The joy of taking a road trip

The ultimate way to travel is not by train or plane but, as Flora Bradwell explains, the humble automobile

Road trips are something of a right of passage among young people and students alike. Despite the automobile orientated nature of this pastime, anyone can take part. All you require to set a road trip in motion (literally) is either a driver’s licence and car or, potentially even better, a friend who owns a car, who can hopefully also drive.

There is one further thing to keep in mind before you zoom off into the sunset in search of the wild adventures of the open road, and that is whether you have motion sickness or not. For, there is no fate worse than being squashed in a metal box on wheels, hurtling down a motorway with the constant urge to regurgitate that morning’s quickly snatched breakfast.

So, you have a car and at least one designated driver and have made sure your stomach is hearty enough to withstand speeds of over 70mph; you are almost ready to go. But before you or your trusty chauffeur put the pressure on the accelerator you must remember perhaps the most vital element of any road trip. Not food supplies, not camping equipment and certainly not a map, oh no, the most important aspect of any car journey that will go down in road trip history is a soundtrack.
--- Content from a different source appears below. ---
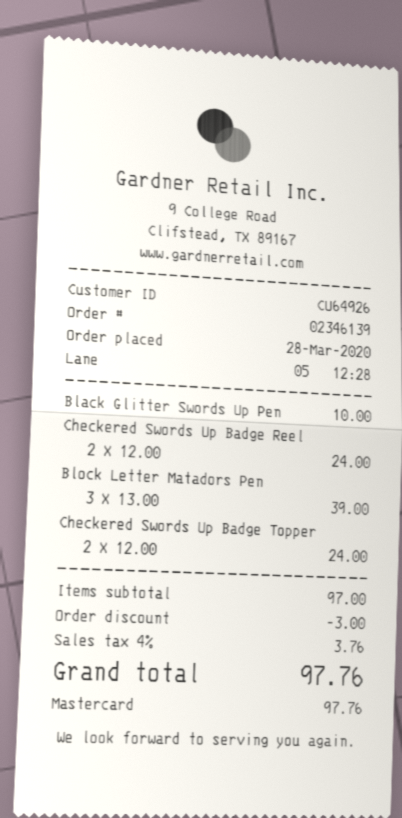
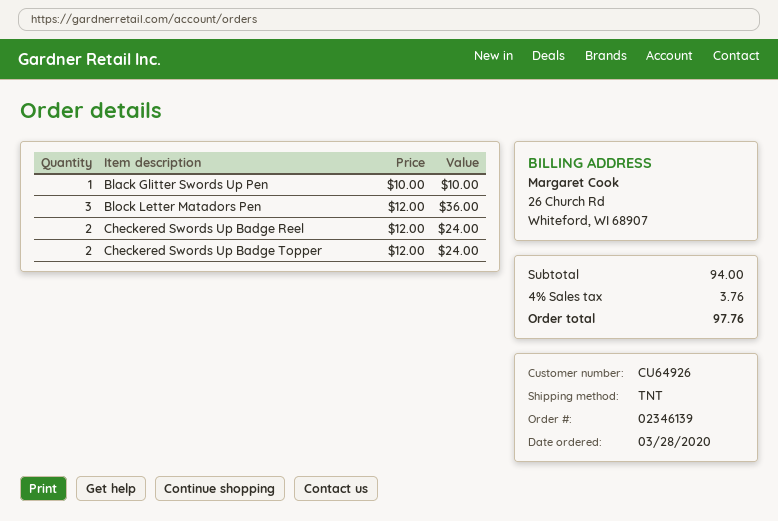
Block Letter Matadors Pen: 3 x 13.00 = 39.00 -> 3 x 12.00 = 36.00
subtotal: 97.00 -> 94.00
discount: 3.00 -> none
It is the music that makes the memories, and every self-respecting road tripper will have thought of the sounds that will in turn dictate the mood of their voyage through the motorways of the world. Vicky Hallam admits that without her Pocahontas Disney soundtrack her road trip-come-camping extravaganza would have been exceedingly less memorable: “Because of the Pocahontas music I didn’t realise I was driving the wrong way down a one way road,” Vicky confesses. “Suddenly this Land Rover with a caravan attached to it came hurtling towards me. I nearly crashed, but luckily just swerved into a hedge.” However, this seemingly disastrous situation proved to be the making of Vicky and her fellow road trippers’ journey. “The man in the Land Rover came to the hedge to see if we were ok and when he realised we had gone camping without camping gear he left his caravan in the field so we could spend the night in it”. Incidents such as this illustrate the fact that as long as you have music you will need nothing else to sustain you on your jaunt through the hills and valleys of our green and pleasant land.

Of course Pocahontas is not everyone’s first choice for the soundtrack to their motoring excursions. In fact many choose to make tapes to accompany them on whichever autobahns and auto routes they choose to frequent. Laura Herbert and Poling Chow, two third years, recently departed on a magical mystery tour in Laura’s Saab, which goes by the ingenious name of Murtle the Turtle. They believe there exists a strict musical code that all self respecting road trippers should abide by. “If you don’t have a tune you’ll be a buffoon” Laura asserts. An example of the quintessential road trip track according to this driving duo is ‘Take on me’ by A-ha. Nothing can beat feeling the wind in your hair as you shriek “dah dah dah dah dah dah dah dah dah dah dah” into the smoggy air of the motorway. Equally great tracks are Dizzee Rascal ‘Fix up Look Sharp’ for those sunny days when you drive past campus with your windows open, Beach Boys ‘Surfing USA’ for trips to Whitby or Scarborough, and ‘Greased Lightning’ of Grease, the musical fame for just driving in general. Of course ‘Bohemian Rhapsody’ occasionally comes up due to its inspirational appearance in Wayne’s World. In theory, and celluloid, this head banging track seems ideal for car journeys, however, in practice, 6 minutes is too long for the perfect road trip accompaniment.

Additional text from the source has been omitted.